▶ **Work instructions**: All of the entries are to be repeated exactly, with no pictures included.

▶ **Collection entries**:
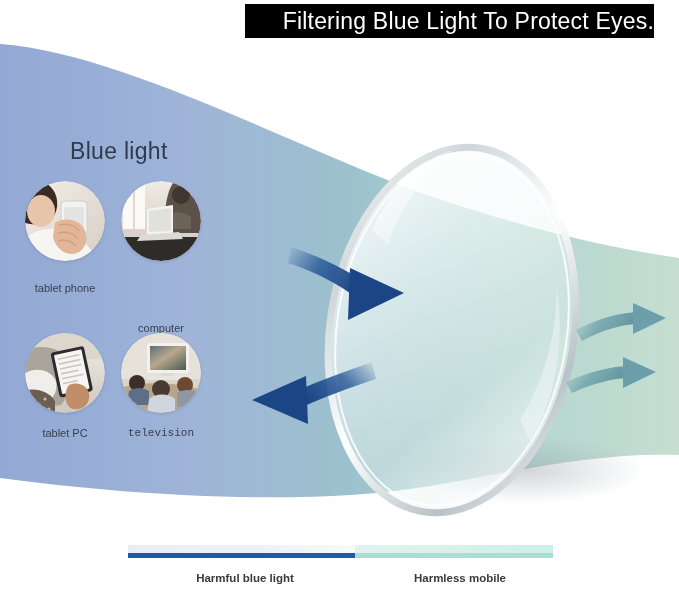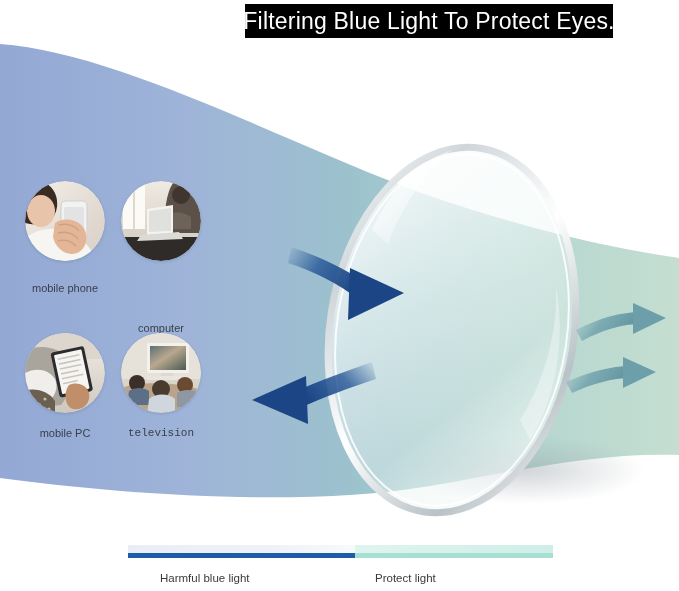"Filtering Blue Light To Protect" .title-banner { justify-content: center -> flex-end; width: 368px -> 409px }
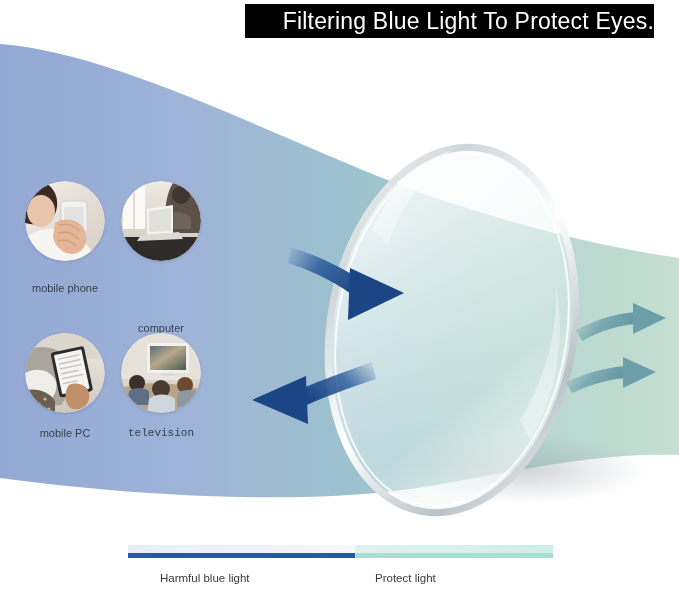"Blue light" div.blue-light-heading { html: none -> <div>Blue light</div> }
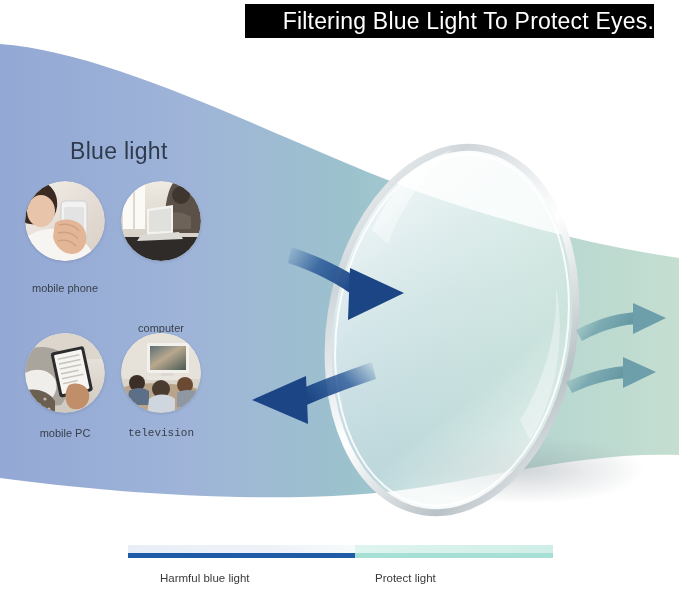"mobile phone" div.thumb-label { text: mobile -> tablet }
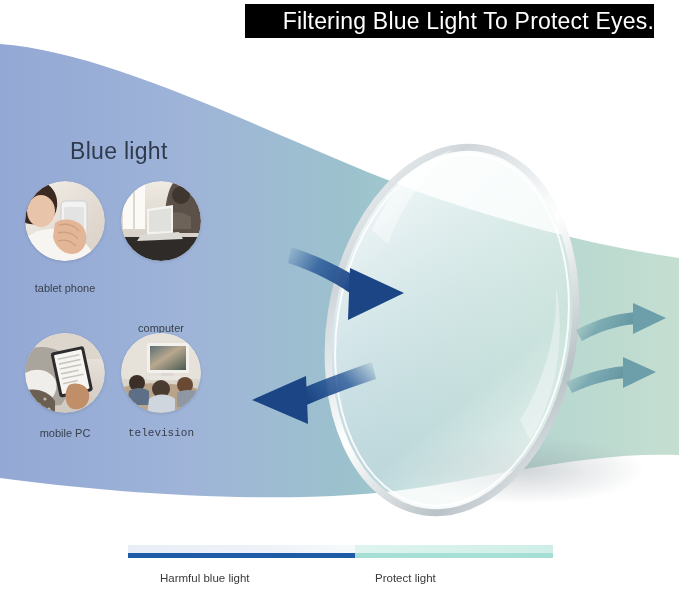"mobile PC" div.thumb-label { text: mobile -> tablet }
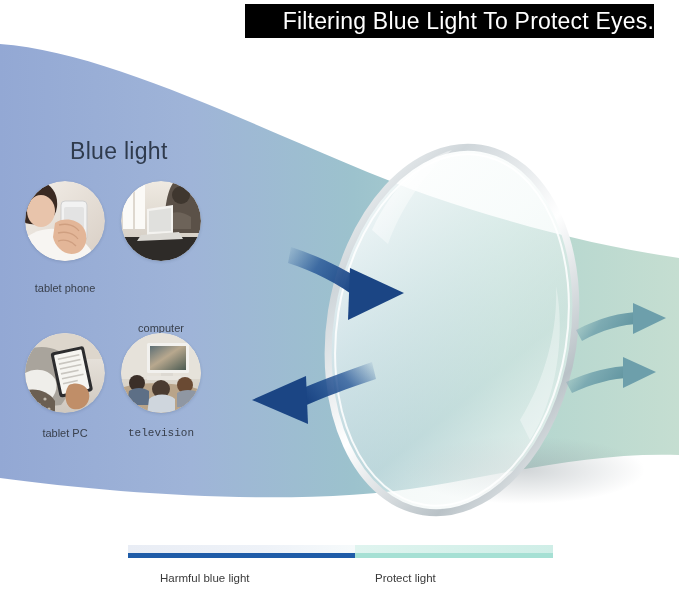"Harmful blue light" .legend-label { font-weight: none -> bold; text-align: none -> center }
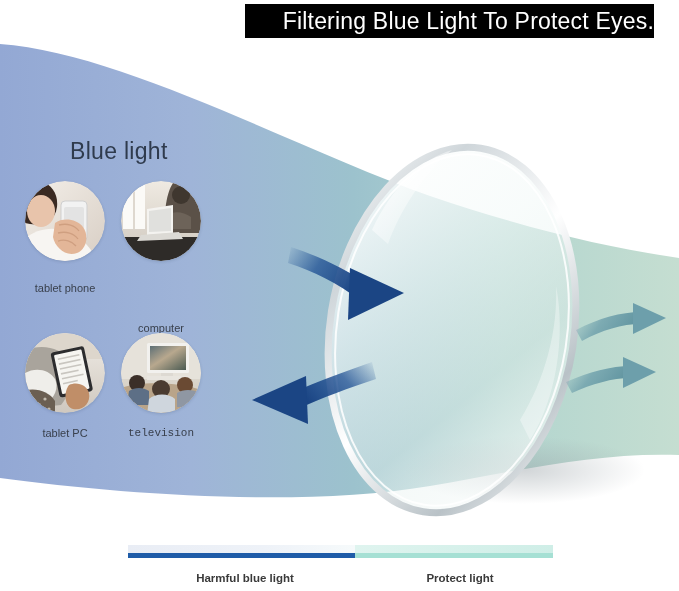"Protect light" div.legend-label { text: Protect light -> Harmless mobile }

▶ **Task response**:
"Filtering Blue Light To Protect" .title-banner { justify-content: center -> flex-end; width: 368px -> 409px }
"Blue light" div.blue-light-heading { html: none -> <div>Blue light</div> }
"mobile phone" div.thumb-label { text: mobile -> tablet }
"mobile PC" div.thumb-label { text: mobile -> tablet }
"Harmful blue light" .legend-label { font-weight: none -> bold; text-align: none -> center }
"Protect light" div.legend-label { text: Protect light -> Harmless mobile }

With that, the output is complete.